The aesthetic contributions of the DOP, editor and lead actor make it possible to avoid the auteurist trap of analysing it only in terms of ‘A Gillian Armstrong’ film. Its mixed production and financial provenance (Scottish, British, US) provide a distance from indulging in either of the two dominant modes of Australian film criticism which Tom O’Regan terms “debunking” and “remythologising” (Australian National Cinema, London & New York: Routledge, 1996).
In her informative monograph, The Films of Gillian Armstrong (The Moving Image, ATOM, St Kilda, 1999), Felicity Collins writes that these 2 modes of criticism result in creating Australian cinema as the “bad” or “good” object. The former longs for our national cinema to resist the gravitational pull of the dominant aesthetic field. The latter, as practiced by Jocelyn Robson and Beverley Zalcock in their book Girls Own Stories: Australian and New Zealand Women’s Films (London: Scarlet, 1997), involves appraising Armstrong’s films as progressive reworkings of classical Hollywood movies.
Charlotte Gray is, potentially, a crowd-puller. A beautiful, young Scottish secretary (who types the words of others—geddit?) is strong-minded and therefore sexually appealing. In 1943, as a result of her liberal, middleclass upbringing, Charlotte has Romantic, Francophile sensibilities: she knows her Stendahl and Proust, despises the Vichy Government and identifies strongly with heroism in the form of the French Resistance.
The quest for her first and only true love gives rise to her desire for self-expression.

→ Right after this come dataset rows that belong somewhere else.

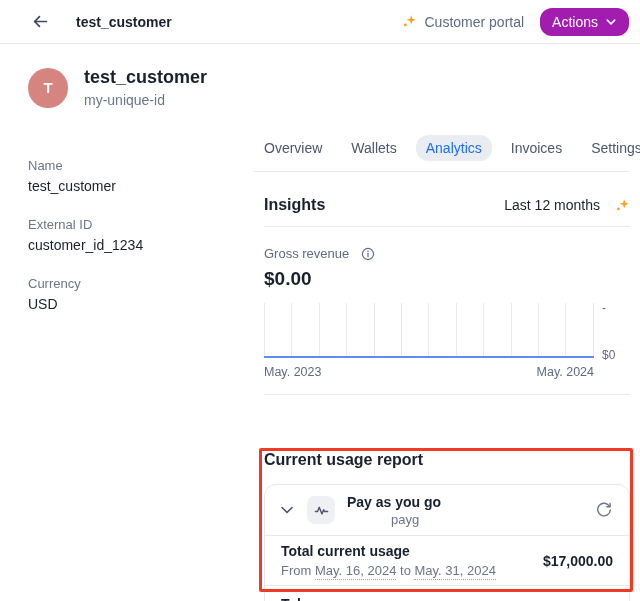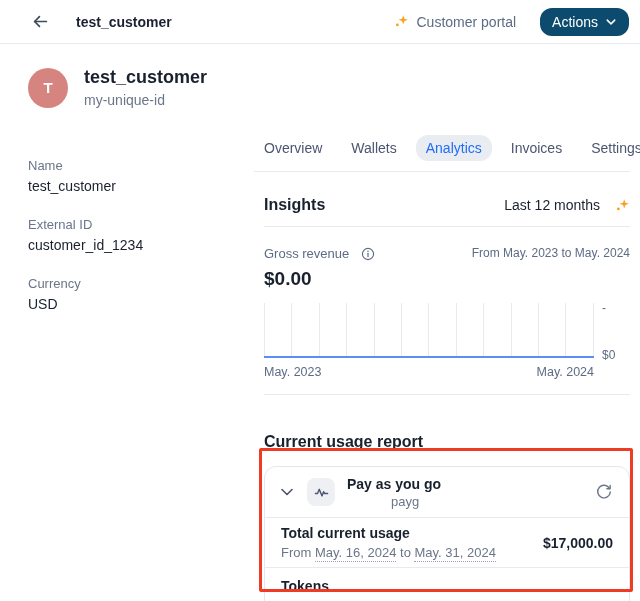"Customer portal" .portal-link { margin-right: 24px -> 16px }
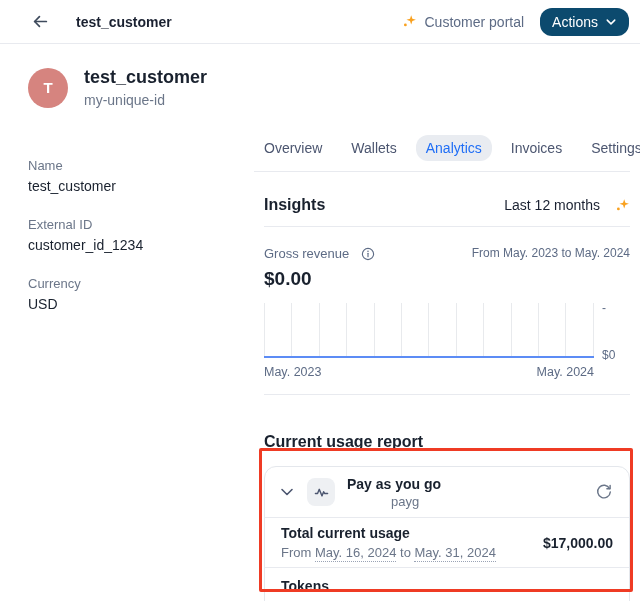"Actions" .actions-btn { background: #0c4a6e -> #a21caf }
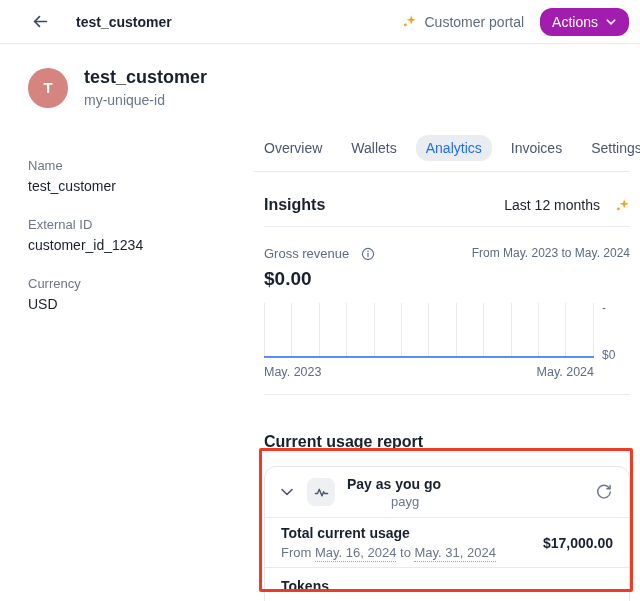"From May. 2023 to May." div.metric-range { html: <div>From May. 2023 to May. 2024</div> -> none }
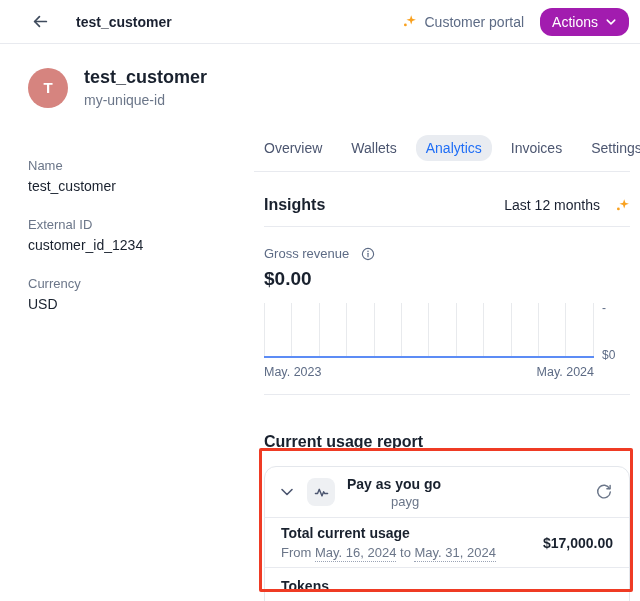"Current usage report" .usage-title { margin-top: 38px -> 56px }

She volunteers as an agent and is parachuted into occupied France. Here she makes some literally deadly blunders, fails to save 2 winsome young Jewish boys, and falls for a handsome Communist resistance fighter (Billy Crudup). All with fake accents that beggar belief (wouldn’t the Nazis have noticed a group of French people incapable of speaking French?).
The film is not unremittingly awful. I admired the cinematography (Dion Beebe), one of the performances in particular (Anton Lesser), and liked the plot (woman finds her own voice risking life for love as an historically sanctioned terrorist) and the underlying idea (subtly risk-taking, anti-sentimentalising director transforms ultra-safe, sentimental novel).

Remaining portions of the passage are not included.